Data provided Start Marker

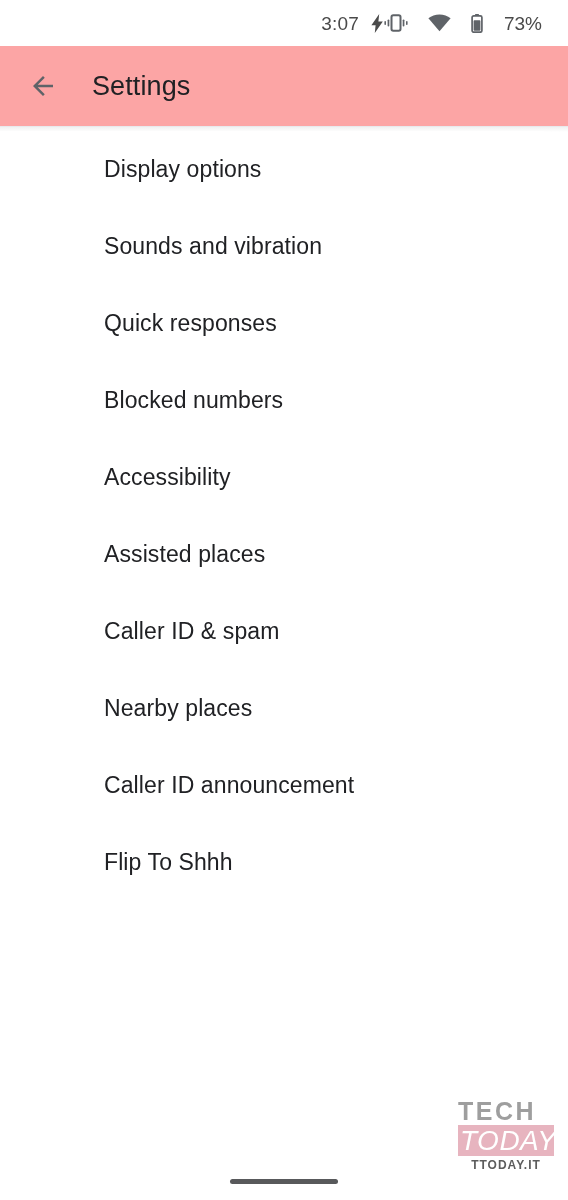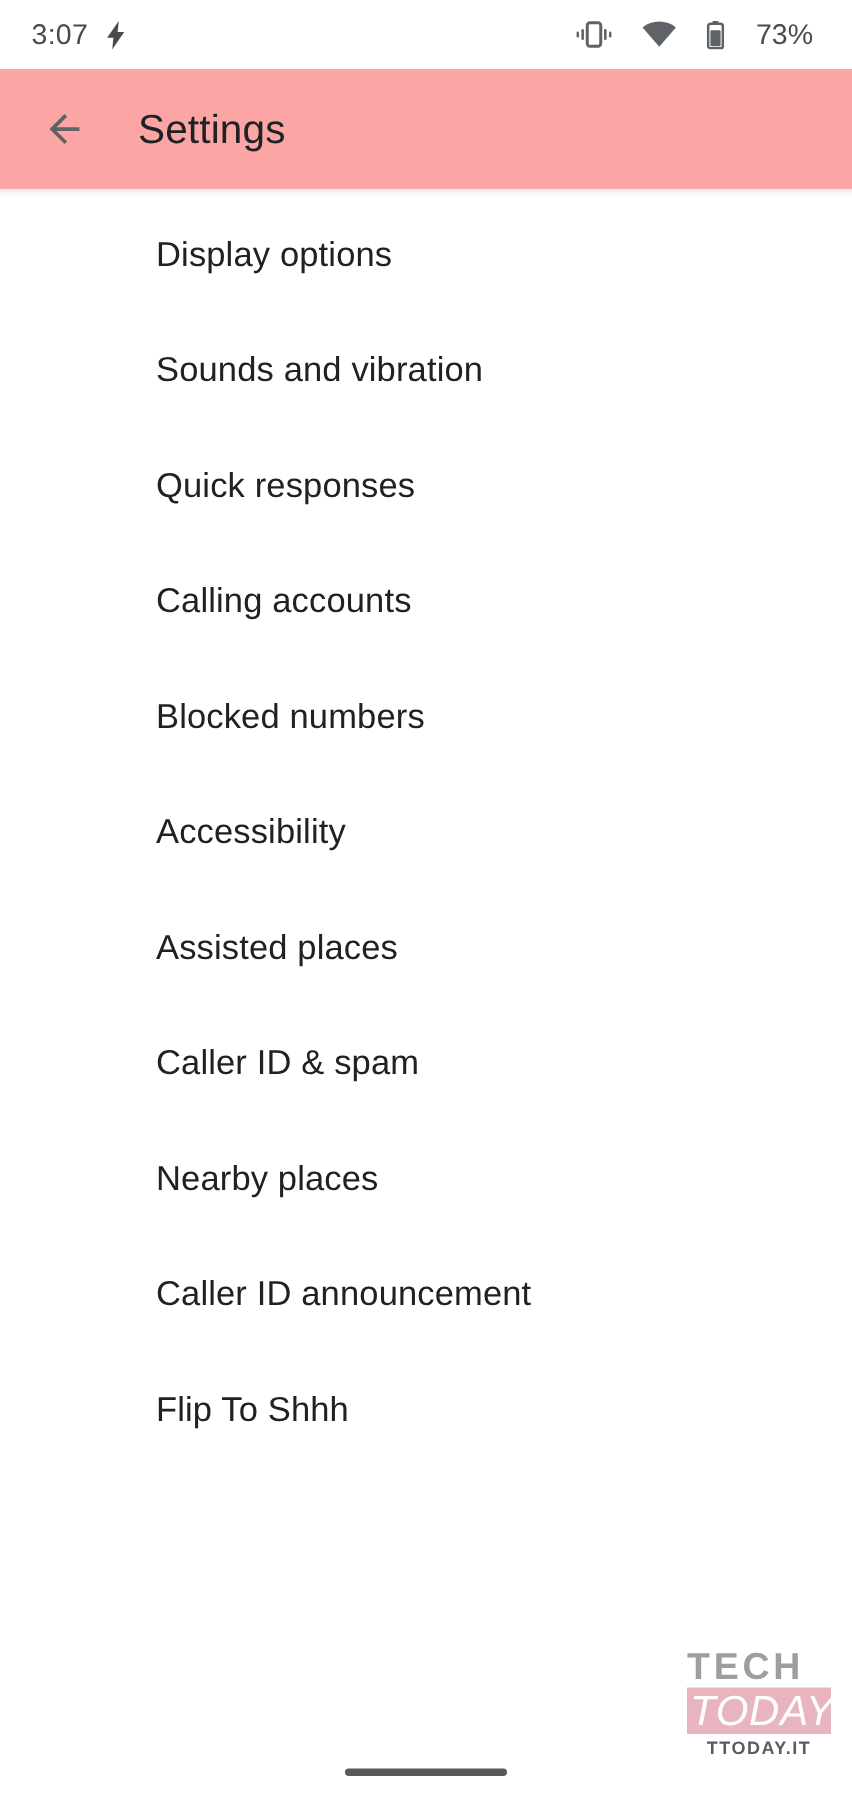--- a/index.html
+++ b/index.html
@@ -17,21 +17,21 @@
   }
 
   
   .status-bar {
     position: absolute;
     top: 0; left: 0;
     width: 568px;
     height: 46px;
     display: flex;
     align-items: center;
-    justify-content: space-between;
+    justify-content: flex-end;
     padding: 0 26px 0 21px;
     box-sizing: border-box;
     background: #ffffff;
   }
   .status-left {
     display: flex;
     align-items: center;
     gap: 12px;
   }
   .status-time {
@@ -236,23 +236,20 @@
   </div>
 
   <div class="list-item">
     <span class="list-item-label">Sounds and vibration</span>
   </div>
 
   <div class="list-item">
     <span class="list-item-label">Quick responses</span>
   </div>
 
-  <div class="list-item">
-    <span class="list-item-label">Calling accounts</span>
-  </div>
 
   <div class="list-item">
     <span class="list-item-label">Blocked numbers</span>
   </div>
 
 
   <div class="list-item">
     <span class="list-item-label">Accessibility</span>
   </div>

Data provided End Marker

Work instruction:
The records above should be written out in full and unchanged, except that pictures are dropped.

Expected answer:
--- a/index.html
+++ b/index.html
@@ -17,21 +17,21 @@
   }
 
   
   .status-bar {
     position: absolute;
     top: 0; left: 0;
     width: 568px;
     height: 46px;
     display: flex;
     align-items: center;
-    justify-content: space-between;
+    justify-content: flex-end;
     padding: 0 26px 0 21px;
     box-sizing: border-box;
     background: #ffffff;
   }
   .status-left {
     display: flex;
     align-items: center;
     gap: 12px;
   }
   .status-time {
@@ -236,23 +236,20 @@
   </div>
 
   <div class="list-item">
     <span class="list-item-label">Sounds and vibration</span>
   </div>
 
   <div class="list-item">
     <span class="list-item-label">Quick responses</span>
   </div>
 
-  <div class="list-item">
-    <span class="list-item-label">Calling accounts</span>
-  </div>
 
   <div class="list-item">
     <span class="list-item-label">Blocked numbers</span>
   </div>
 
 
   <div class="list-item">
     <span class="list-item-label">Accessibility</span>
   </div>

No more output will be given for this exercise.